Der TUS Medebach und der SC Kückelheim/Salwey trennten sich im Kellerderby durch ein spätes TUS-Tor 1:1, ein Unentschieden, das den Gästen mehr nutzt als der Heimelf. Beide Mannschaften taten sich auf dem Aschenplatz schwer, fußballerische Feinkost zu bieten, wobei der SC den besseren Start erwischte, als Röhrig nach 8 Minuten nach einem Eckstoß völlig unbedrängt einköpfen konnte. Artjom Siebert hatte wenig später die Chance zum Ausgleich, verfehlte aber aus spitzem Winkel das Tor. Carsten Franke hatte schließlich das 0:2 aus dem Fuß, Christian Lübbert rettete aber für den bereits geschlagenen Torhüter Michael Padberg auf der Linie. Da der SC bis zur Pause eine weitere Großchance dank Michael Padberg liegen ließ, blieb es beim verdienten und für Medebach glücklichen Halbzeitstandes vn nur 0:1.
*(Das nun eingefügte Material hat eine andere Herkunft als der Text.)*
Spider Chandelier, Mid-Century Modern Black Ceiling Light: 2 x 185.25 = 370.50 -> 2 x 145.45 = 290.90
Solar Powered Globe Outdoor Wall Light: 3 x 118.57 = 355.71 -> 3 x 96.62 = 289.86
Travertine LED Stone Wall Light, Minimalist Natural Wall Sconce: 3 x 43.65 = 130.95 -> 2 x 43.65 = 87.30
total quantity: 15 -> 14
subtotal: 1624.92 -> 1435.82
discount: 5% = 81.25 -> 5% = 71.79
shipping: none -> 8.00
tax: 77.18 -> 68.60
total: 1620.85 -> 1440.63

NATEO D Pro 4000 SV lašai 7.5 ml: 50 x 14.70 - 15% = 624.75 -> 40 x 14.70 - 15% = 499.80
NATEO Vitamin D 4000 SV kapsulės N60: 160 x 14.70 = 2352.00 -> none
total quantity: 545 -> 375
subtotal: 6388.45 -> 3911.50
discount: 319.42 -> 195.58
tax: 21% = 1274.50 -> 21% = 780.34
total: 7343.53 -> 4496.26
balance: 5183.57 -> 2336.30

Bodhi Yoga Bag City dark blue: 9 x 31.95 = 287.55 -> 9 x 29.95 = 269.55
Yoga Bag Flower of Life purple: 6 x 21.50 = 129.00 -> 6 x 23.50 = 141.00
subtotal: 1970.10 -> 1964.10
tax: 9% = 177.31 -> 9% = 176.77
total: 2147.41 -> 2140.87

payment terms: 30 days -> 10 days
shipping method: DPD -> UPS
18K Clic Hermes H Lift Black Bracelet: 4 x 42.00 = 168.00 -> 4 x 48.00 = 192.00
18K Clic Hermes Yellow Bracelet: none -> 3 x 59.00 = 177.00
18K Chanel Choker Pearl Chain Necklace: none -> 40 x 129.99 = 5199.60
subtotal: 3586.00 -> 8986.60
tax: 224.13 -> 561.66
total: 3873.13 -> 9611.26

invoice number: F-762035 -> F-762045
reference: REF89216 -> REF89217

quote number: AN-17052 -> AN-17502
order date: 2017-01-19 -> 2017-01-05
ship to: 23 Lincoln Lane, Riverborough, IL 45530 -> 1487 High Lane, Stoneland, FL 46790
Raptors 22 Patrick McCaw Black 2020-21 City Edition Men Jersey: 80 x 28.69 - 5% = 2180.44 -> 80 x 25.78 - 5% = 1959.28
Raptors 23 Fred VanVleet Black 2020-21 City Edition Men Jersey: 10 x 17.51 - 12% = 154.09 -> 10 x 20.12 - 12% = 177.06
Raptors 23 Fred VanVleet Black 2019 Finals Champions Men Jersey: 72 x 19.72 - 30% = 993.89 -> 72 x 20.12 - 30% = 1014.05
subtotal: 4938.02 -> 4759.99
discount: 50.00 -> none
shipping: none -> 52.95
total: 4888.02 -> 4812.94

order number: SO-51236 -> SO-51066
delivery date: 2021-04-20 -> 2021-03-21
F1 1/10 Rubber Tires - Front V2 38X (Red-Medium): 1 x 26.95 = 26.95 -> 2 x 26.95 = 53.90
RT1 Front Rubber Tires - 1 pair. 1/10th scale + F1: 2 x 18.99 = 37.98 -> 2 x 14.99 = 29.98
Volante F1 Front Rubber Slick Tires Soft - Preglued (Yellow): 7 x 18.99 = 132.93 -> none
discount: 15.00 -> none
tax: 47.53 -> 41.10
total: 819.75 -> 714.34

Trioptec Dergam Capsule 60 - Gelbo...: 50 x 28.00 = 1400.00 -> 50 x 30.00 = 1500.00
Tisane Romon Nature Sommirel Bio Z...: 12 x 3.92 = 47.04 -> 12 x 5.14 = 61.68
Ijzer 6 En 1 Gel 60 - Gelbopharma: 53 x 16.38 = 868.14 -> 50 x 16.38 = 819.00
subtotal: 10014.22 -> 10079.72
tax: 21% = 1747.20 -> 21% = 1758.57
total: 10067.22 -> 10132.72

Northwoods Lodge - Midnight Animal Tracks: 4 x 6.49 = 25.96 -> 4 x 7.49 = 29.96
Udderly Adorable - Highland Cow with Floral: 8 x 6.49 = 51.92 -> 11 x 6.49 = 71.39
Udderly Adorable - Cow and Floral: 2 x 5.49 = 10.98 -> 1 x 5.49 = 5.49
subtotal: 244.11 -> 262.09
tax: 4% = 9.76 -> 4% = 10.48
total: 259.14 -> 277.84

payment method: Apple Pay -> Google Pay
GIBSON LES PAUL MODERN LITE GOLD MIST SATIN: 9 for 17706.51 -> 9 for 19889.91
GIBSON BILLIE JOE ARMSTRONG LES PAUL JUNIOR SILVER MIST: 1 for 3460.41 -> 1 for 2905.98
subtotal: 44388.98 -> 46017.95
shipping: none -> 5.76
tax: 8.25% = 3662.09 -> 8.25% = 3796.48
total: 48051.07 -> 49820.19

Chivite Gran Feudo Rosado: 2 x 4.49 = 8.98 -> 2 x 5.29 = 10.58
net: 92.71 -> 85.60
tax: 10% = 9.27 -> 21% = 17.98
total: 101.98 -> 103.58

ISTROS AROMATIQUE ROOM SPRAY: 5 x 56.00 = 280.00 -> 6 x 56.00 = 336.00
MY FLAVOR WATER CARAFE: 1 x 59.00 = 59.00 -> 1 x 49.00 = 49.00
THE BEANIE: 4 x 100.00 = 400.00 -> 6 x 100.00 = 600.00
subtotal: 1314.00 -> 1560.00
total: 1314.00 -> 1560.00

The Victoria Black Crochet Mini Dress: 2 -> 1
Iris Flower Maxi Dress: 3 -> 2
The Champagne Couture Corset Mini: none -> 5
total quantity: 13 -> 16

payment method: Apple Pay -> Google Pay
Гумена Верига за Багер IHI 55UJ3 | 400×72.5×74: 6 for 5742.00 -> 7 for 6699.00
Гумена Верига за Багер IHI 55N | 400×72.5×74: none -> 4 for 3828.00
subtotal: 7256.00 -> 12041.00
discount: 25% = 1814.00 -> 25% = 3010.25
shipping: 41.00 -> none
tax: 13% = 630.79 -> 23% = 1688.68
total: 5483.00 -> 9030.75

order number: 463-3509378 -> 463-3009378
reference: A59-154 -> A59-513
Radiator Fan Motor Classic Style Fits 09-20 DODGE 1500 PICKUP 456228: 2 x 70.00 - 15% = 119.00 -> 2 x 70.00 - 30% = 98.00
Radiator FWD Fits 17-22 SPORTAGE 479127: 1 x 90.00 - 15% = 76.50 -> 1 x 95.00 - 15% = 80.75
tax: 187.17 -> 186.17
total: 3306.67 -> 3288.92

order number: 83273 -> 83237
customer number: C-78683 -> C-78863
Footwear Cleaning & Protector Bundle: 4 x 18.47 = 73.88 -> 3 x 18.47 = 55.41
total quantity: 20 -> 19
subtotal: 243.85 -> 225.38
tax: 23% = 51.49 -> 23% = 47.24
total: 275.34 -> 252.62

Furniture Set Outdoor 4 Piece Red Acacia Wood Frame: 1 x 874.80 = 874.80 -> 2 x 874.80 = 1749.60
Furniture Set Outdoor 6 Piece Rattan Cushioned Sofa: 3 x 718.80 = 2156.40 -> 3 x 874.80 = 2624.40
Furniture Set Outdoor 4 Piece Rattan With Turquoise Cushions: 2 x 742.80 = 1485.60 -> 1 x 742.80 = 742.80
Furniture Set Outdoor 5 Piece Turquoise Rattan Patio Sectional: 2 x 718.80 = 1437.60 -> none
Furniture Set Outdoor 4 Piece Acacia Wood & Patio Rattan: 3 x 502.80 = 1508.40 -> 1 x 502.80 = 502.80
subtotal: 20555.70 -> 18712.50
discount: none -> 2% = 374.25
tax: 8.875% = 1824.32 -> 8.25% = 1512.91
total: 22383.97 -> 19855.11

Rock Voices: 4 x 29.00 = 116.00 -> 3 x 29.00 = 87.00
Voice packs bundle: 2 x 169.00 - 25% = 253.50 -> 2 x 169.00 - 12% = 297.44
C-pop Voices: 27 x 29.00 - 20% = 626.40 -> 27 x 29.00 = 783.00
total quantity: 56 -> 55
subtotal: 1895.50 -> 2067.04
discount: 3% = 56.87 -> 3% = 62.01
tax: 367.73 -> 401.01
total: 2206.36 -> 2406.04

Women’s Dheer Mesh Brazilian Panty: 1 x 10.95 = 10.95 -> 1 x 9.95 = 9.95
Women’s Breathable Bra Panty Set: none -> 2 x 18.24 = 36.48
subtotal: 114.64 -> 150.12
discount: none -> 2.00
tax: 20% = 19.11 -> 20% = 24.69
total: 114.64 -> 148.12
Medebach kam verbessert aus der Kabine, auch wenn richtiger Druck nicht zustande kam. Immer wieder gab es leichte Fehler im Spielaufbau und gegen die dicht formierte SC-Abwehr gab es kein Durchkommen. Ein Fernschuss von Patrick Linn Mitte der Halbzeit war die einzige „Gelegenheit“. Kückelheim versuchte sein Heil im Kontern, schaffte es aber nicht, den starken Medebacher Schlussmann zu überwinden. In der vierten Minute der Nachspielzeit fiel dann doch noch der Ausgleich für Medebach, als Peter Ricke sich durchtankte und der gut aufgelegte Dominik Müller das Leder über die Linie drückte.

Fazit: Medebach war bemüht, fand aber zu selten zu spielerischen Mitteln. Das Unentschieden ist unter dem Strich zu wenig, da der Abstand zum rettenden Ufer weiter 9 Zähler beträgt. Anzuerkennen ist, dass die Moral stimmte. Ein Fußballwunder muss her!